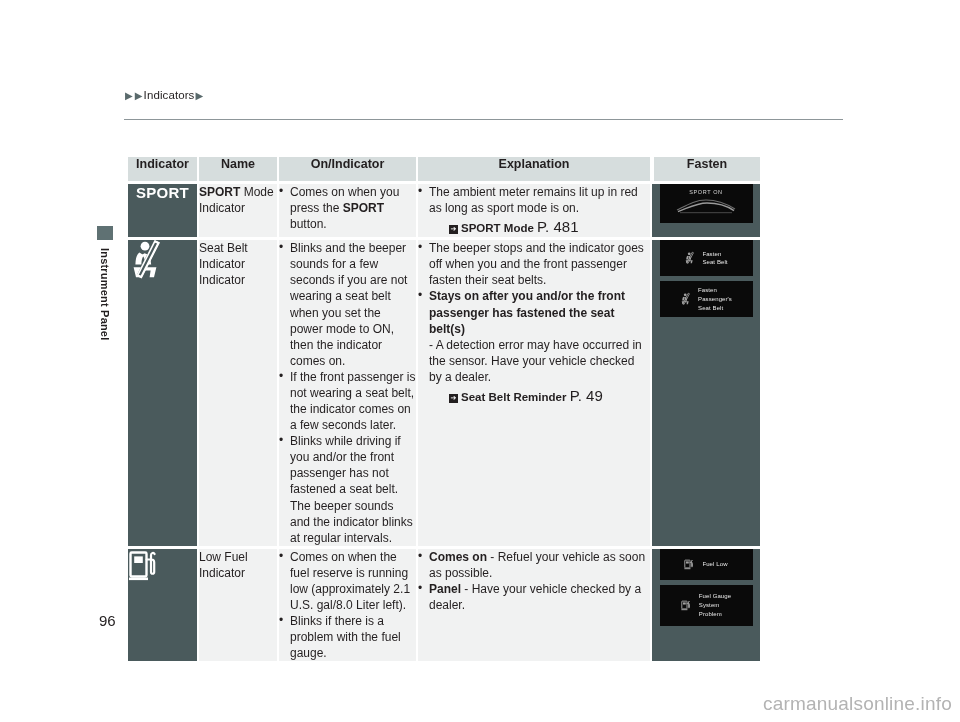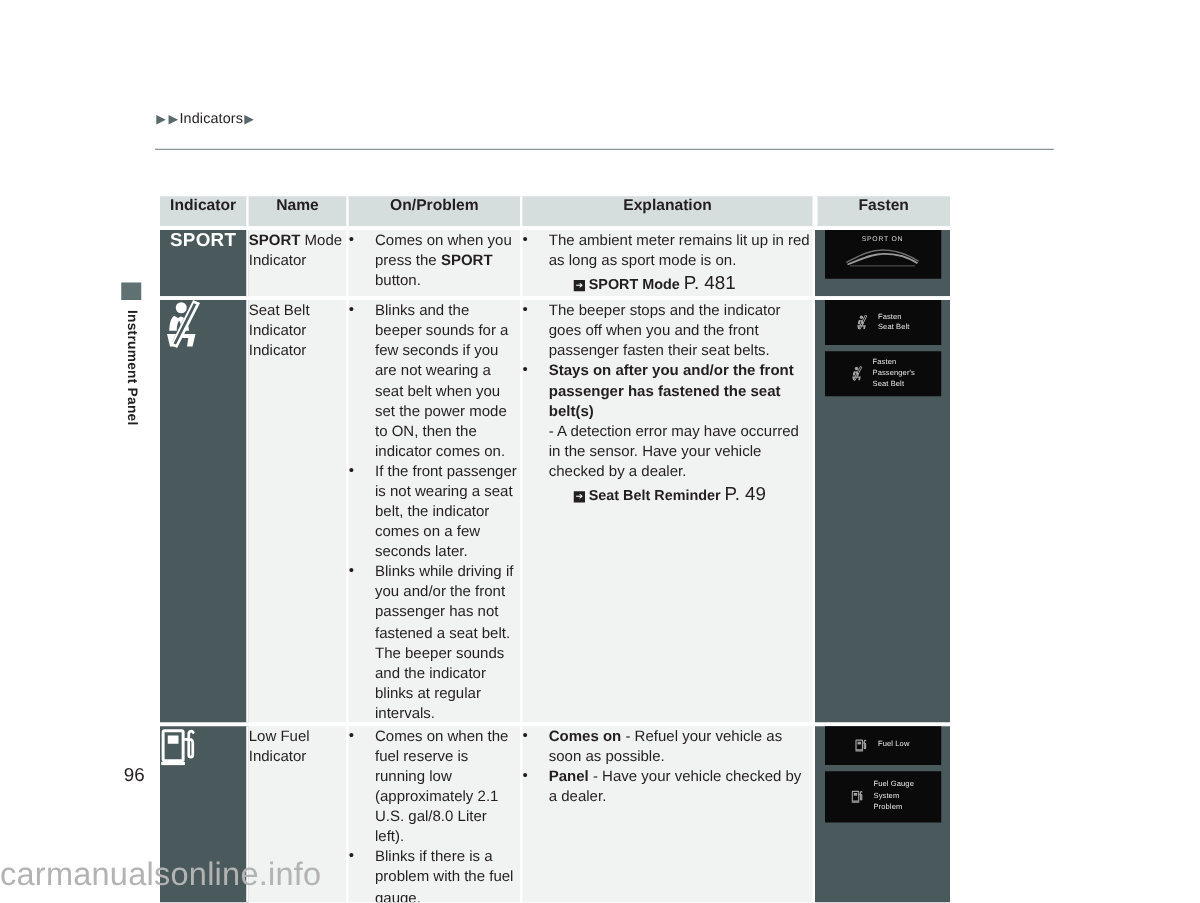"On/Problem" th.th { text: On/Problem -> On/Indicator }
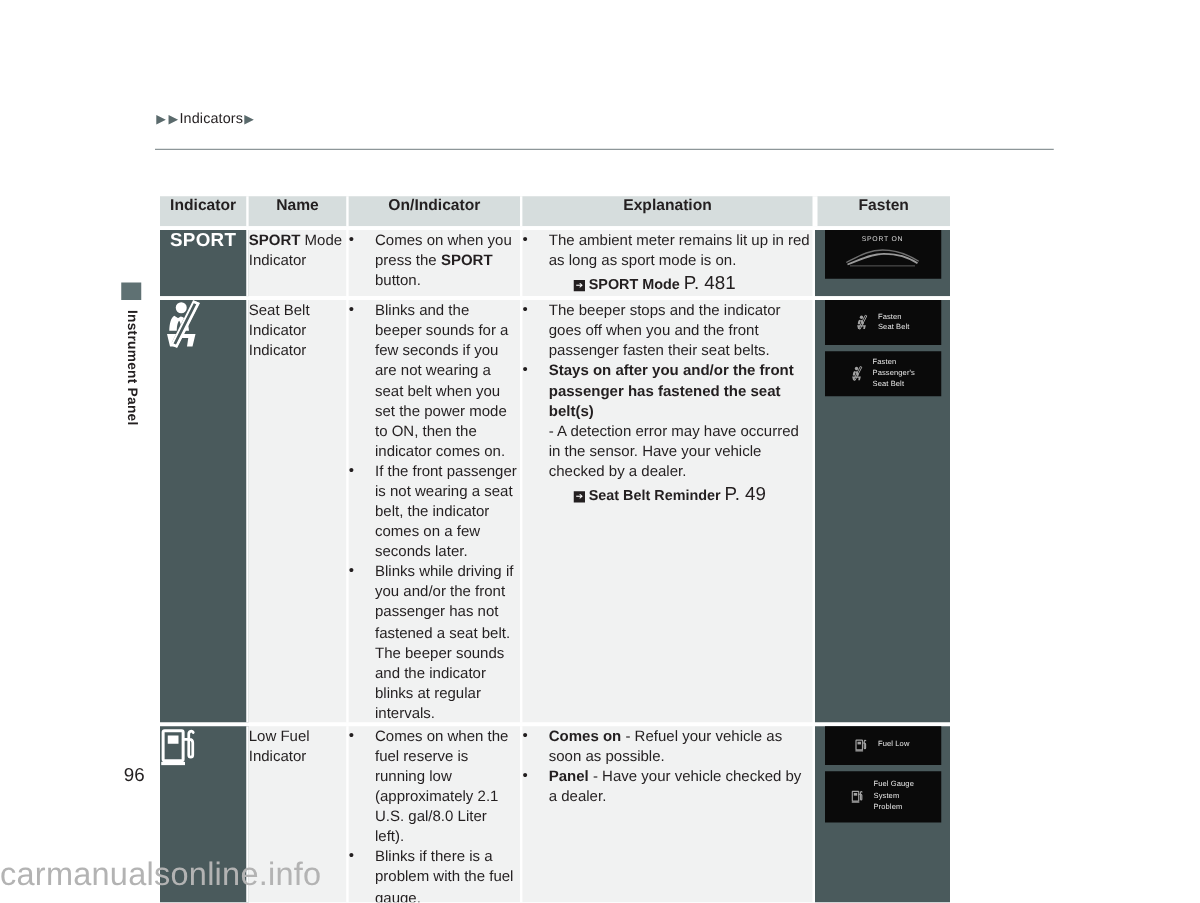"Comes on when you press" ul.bl > li { padding-left: 21px -> 11px }
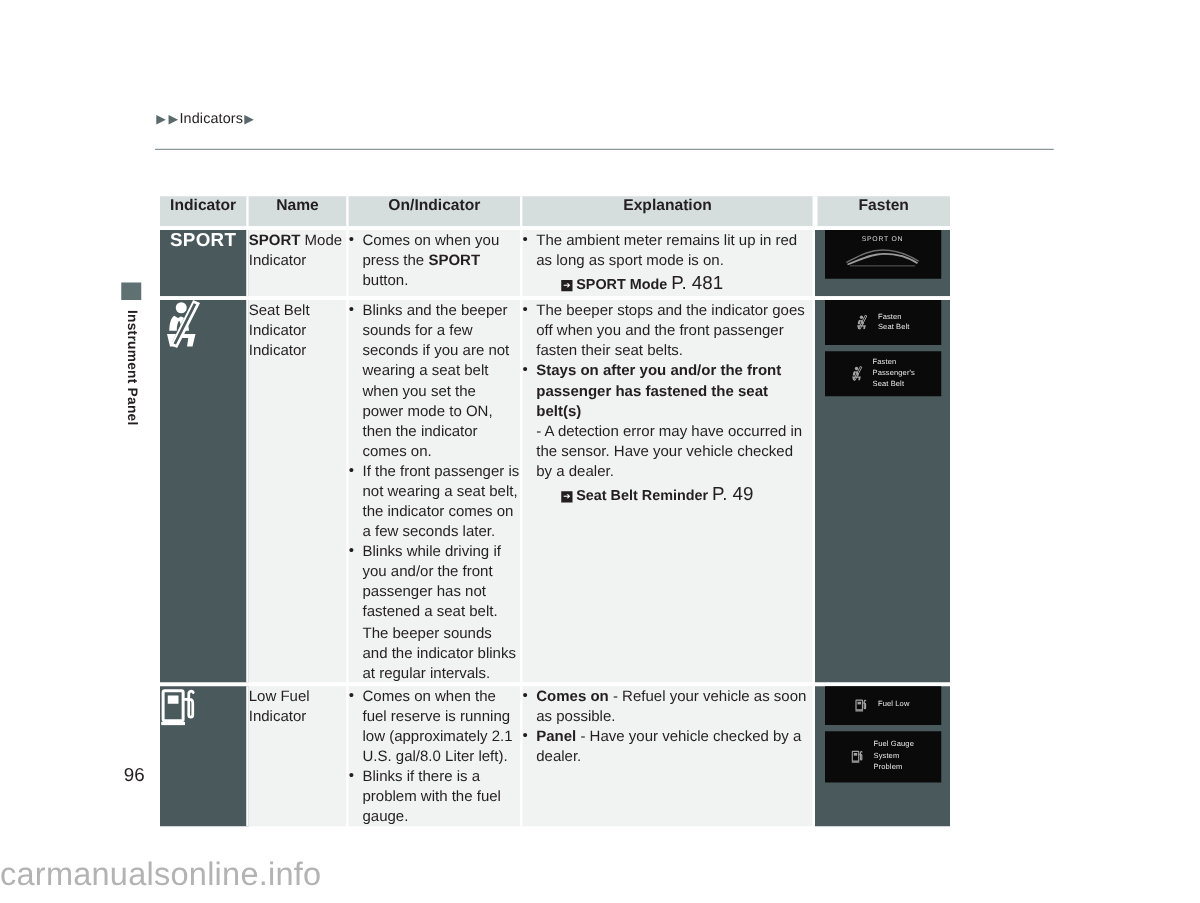"carmanualsonline.info" .watermark { font-size: 26px -> 19px; text-align: none -> right }
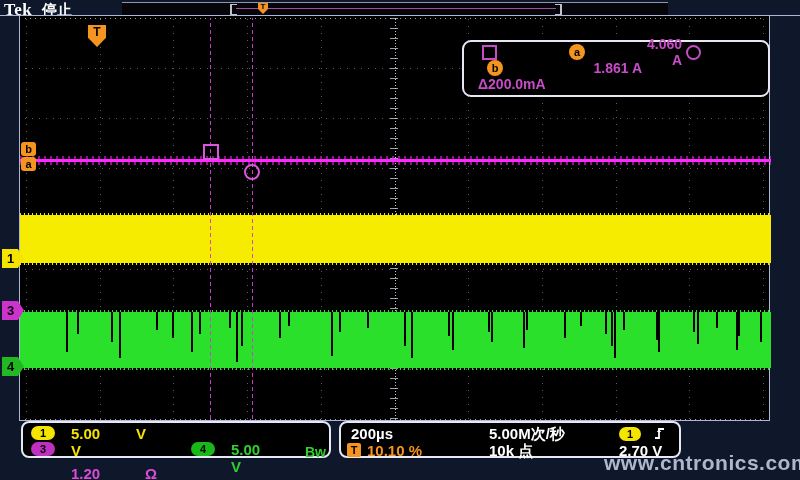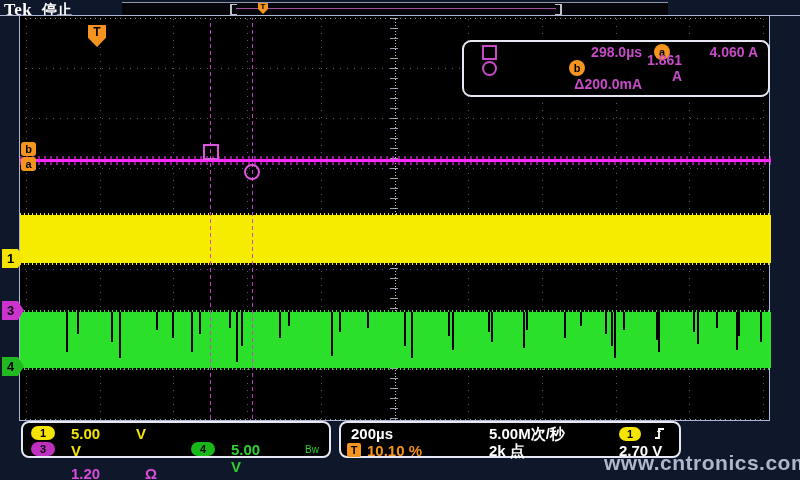"298.0µs" div.rt { html: <div>298.0µs</div> -> none }
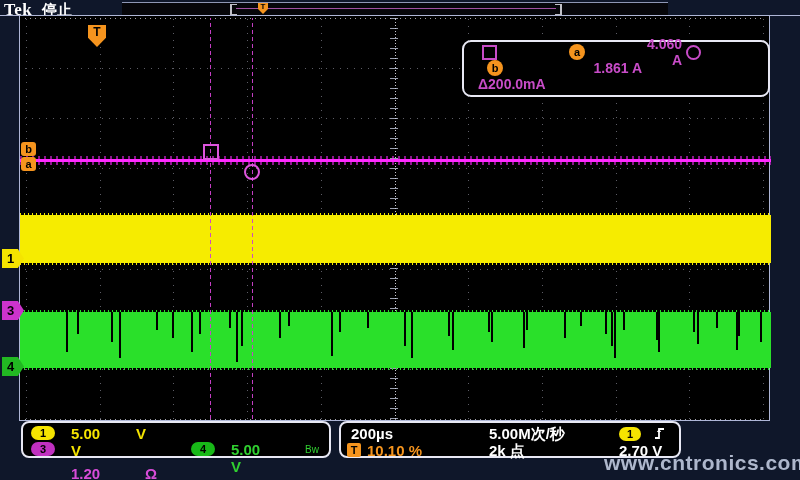"Bw" span.abs { font-size: 10px -> 14px; font-weight: normal -> bold }
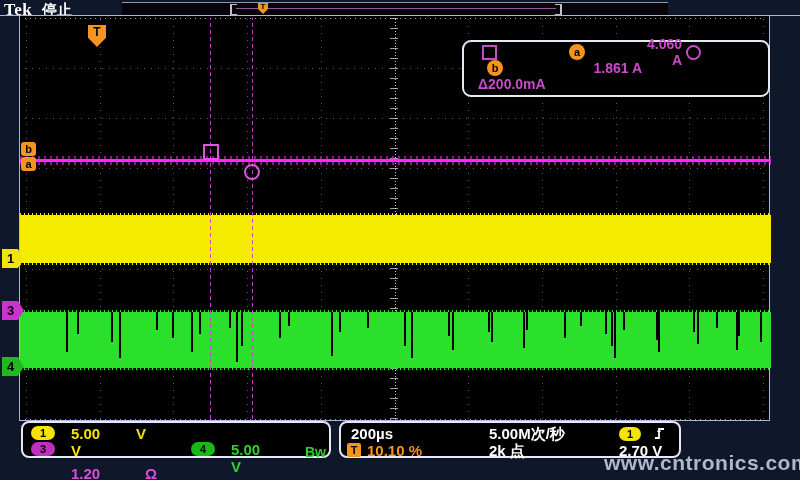"2k 点" span.abs { text: 2k -> 10k }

──────────

## What this task involves
Take the material above from the line containing "on when you" up to and including the line containing "html: <div>298.0µs</div> ->" and retype it exactly, without any pictures.

## Task answer
"Comes on when you press" ul.bl > li { padding-left: 21px -> 11px }
"carmanualsonline.info" .watermark { font-size: 26px -> 19px; text-align: none -> right }
"298.0µs" div.rt { html: <div>298.0µs</div> -> none }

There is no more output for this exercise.